PROBLEM DESCRIPTION: Write out every entry exactly as given, but omit the pictures.
# # # #
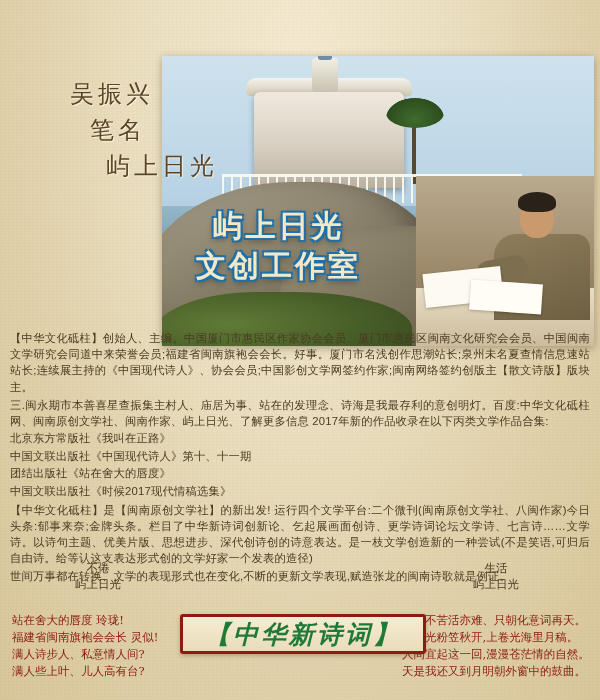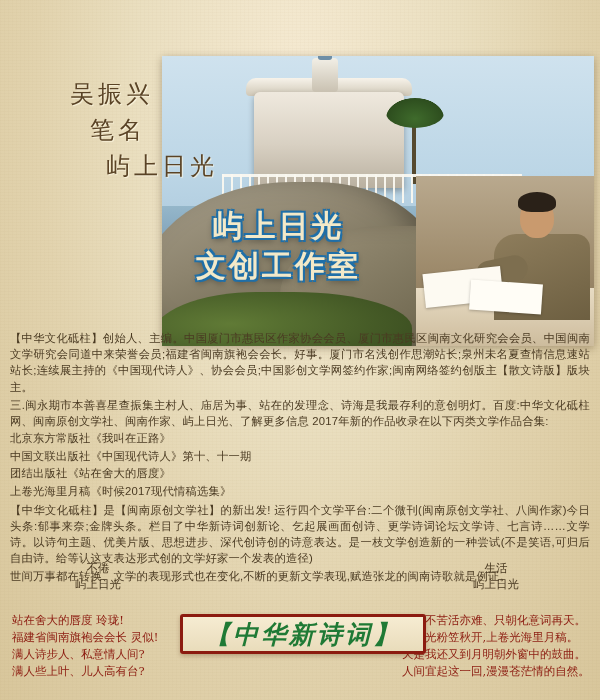--- a/index.html
+++ b/index.html
@@ -224,7 +224,7 @@
     <p class="tight">北京东方常版社《我叫在正路》</p>
     <p class="tight">中国文联出版社《中国现代诗人》第十、十一期</p>
     <p class="tight">团结出版社《站在舍大的唇度》</p>
-    <p class="tight">上卷光海里月稿《时候2017现代情稿选集》</p>
+    <p class="tight">中国文联出版社《时候2017现代情稿选集》</p>
     <p>【中华文化砥柱】是【闽南原创文学社】的新出发! 运行四个文学平台:二个微刊(闽南原创文学社、八闽作家)今日头条:郁事来奈;金牌头条。栏目了中华新诗词创新论、乞起展画面创诗、更学诗词论坛文学诗、七言诗……文学诗。以诗句主题、优美片版、思想进步、深代创诗创的诗意表达。是一枝文学创造新的一种尝试(不是笑语,可归后自由诗。给等认这支表达形式创的文学好家一个发表的造径)</p>
     <p>世间万事都在转换、文学的表现形式也在变化,不断的更新文学表现,赋造张龙的闽南诗歌就是例证。</p>
   </div>

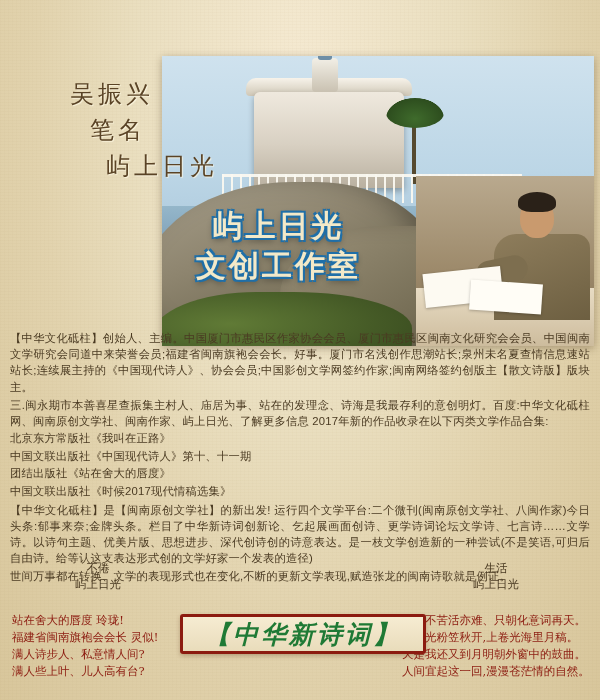--- a/index.html
+++ b/index.html
@@ -252,8 +252,8 @@
   <div class="poem right">
     <div>人生不苦活亦难、只朝化意词再天。</div>
     <div>更中光粉笠秋开,上卷光海里月稿。</div>
+    <div>人间宜起这一回,漫漫苍茫情的自然。</div>
     <div>天是我还又到月明朝外窗中的鼓曲。</div>
-    <div>人间宜起这一回,漫漫苍茫情的自然。</div>
   </div>
 
 </div>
# # # #
RESULT OF THIS TASK:
--- a/index.html
+++ b/index.html
@@ -224,7 +224,7 @@
     <p class="tight">北京东方常版社《我叫在正路》</p>
     <p class="tight">中国文联出版社《中国现代诗人》第十、十一期</p>
     <p class="tight">团结出版社《站在舍大的唇度》</p>
-    <p class="tight">上卷光海里月稿《时候2017现代情稿选集》</p>
+    <p class="tight">中国文联出版社《时候2017现代情稿选集》</p>
     <p>【中华文化砥柱】是【闽南原创文学社】的新出发! 运行四个文学平台:二个微刊(闽南原创文学社、八闽作家)今日头条:郁事来奈;金牌头条。栏目了中华新诗词创新论、乞起展画面创诗、更学诗词论坛文学诗、七言诗……文学诗。以诗句主题、优美片版、思想进步、深代创诗创的诗意表达。是一枝文学创造新的一种尝试(不是笑语,可归后自由诗。给等认这支表达形式创的文学好家一个发表的造径)</p>
     <p>世间万事都在转换、文学的表现形式也在变化,不断的更新文学表现,赋造张龙的闽南诗歌就是例证。</p>
   </div>

--- a/index.html
+++ b/index.html
@@ -252,8 +252,8 @@
   <div class="poem right">
     <div>人生不苦活亦难、只朝化意词再天。</div>
     <div>更中光粉笠秋开,上卷光海里月稿。</div>
+    <div>人间宜起这一回,漫漫苍茫情的自然。</div>
     <div>天是我还又到月明朝外窗中的鼓曲。</div>
-    <div>人间宜起这一回,漫漫苍茫情的自然。</div>
   </div>
 
 </div>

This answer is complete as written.